- _TASK GOAL_:
The reply should repeat all of the data word for word, with no pictures.

______________________________

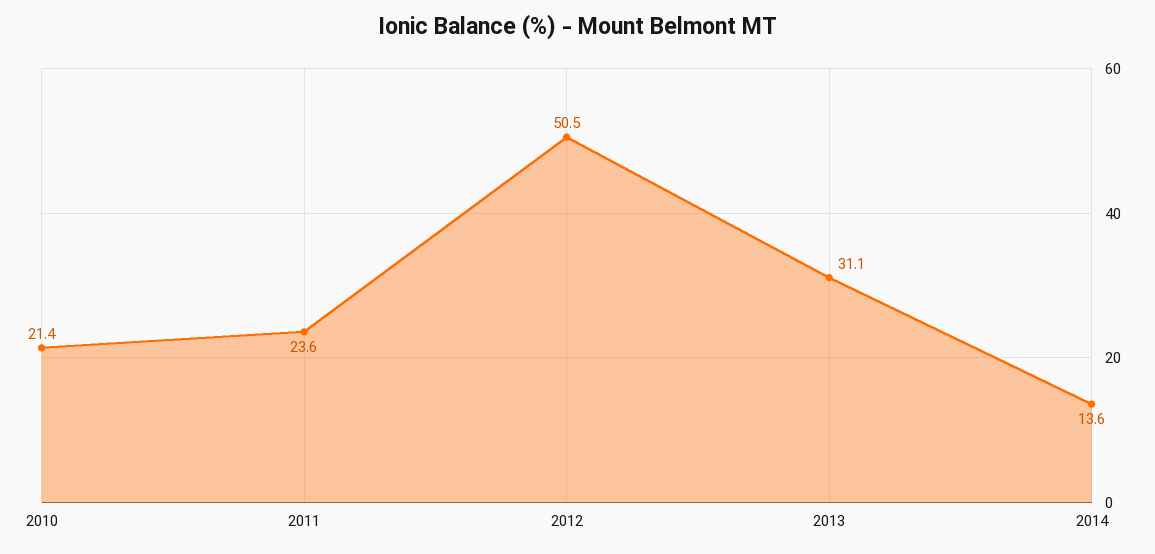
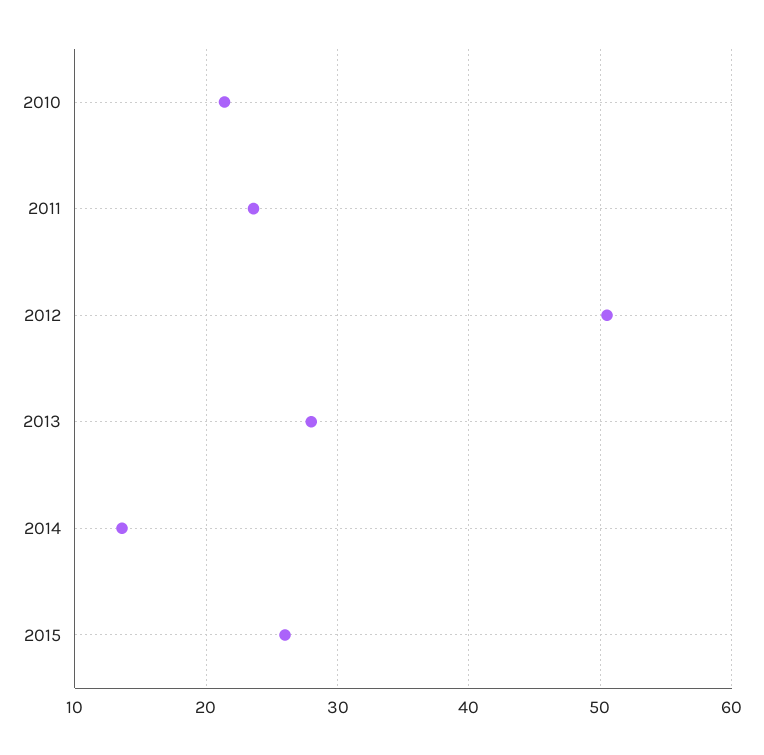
2013: 31.1 -> 28
2015: none -> 26

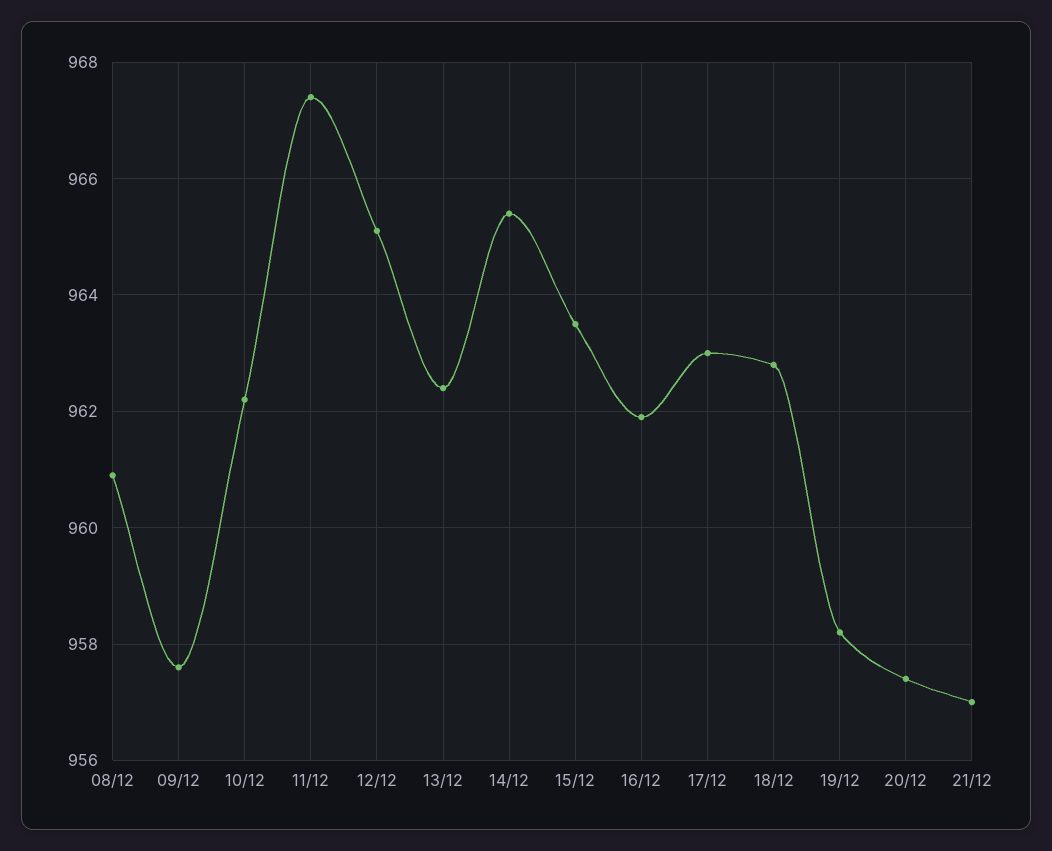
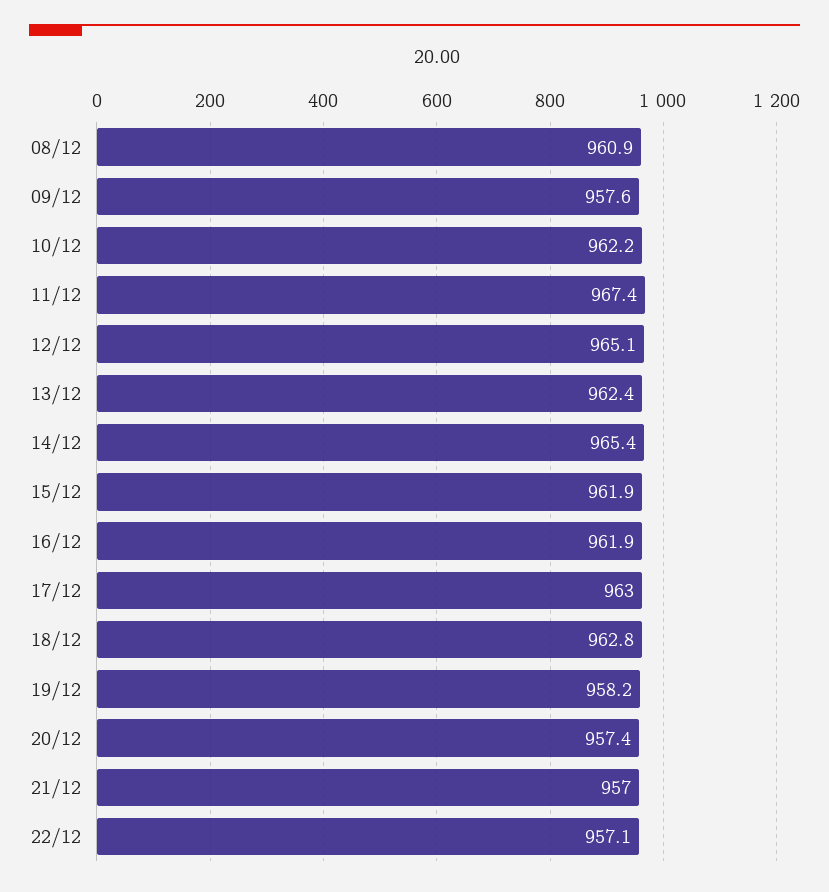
15/12: 963.5 -> 961.9
22/12: none -> 957.1

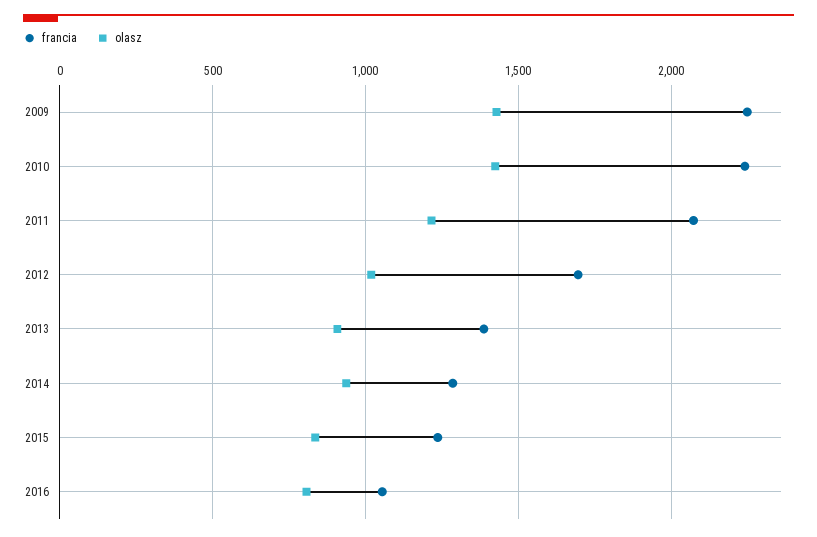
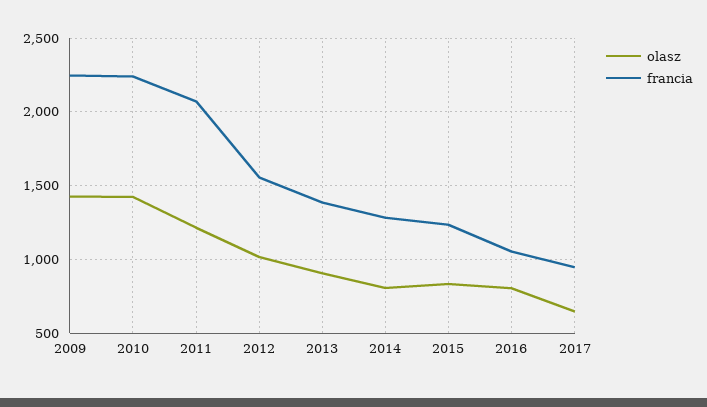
francia, 2012: 1700 -> 1550
olasz, 2014: 950 -> 800
olasz, 2017: none -> 650
francia, 2017: none -> 950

______________________________

- _FINISHED TASK_:
2013: 31.1 -> 28
2015: none -> 26

15/12: 963.5 -> 961.9
22/12: none -> 957.1

francia, 2012: 1700 -> 1550
olasz, 2014: 950 -> 800
olasz, 2017: none -> 650
francia, 2017: none -> 950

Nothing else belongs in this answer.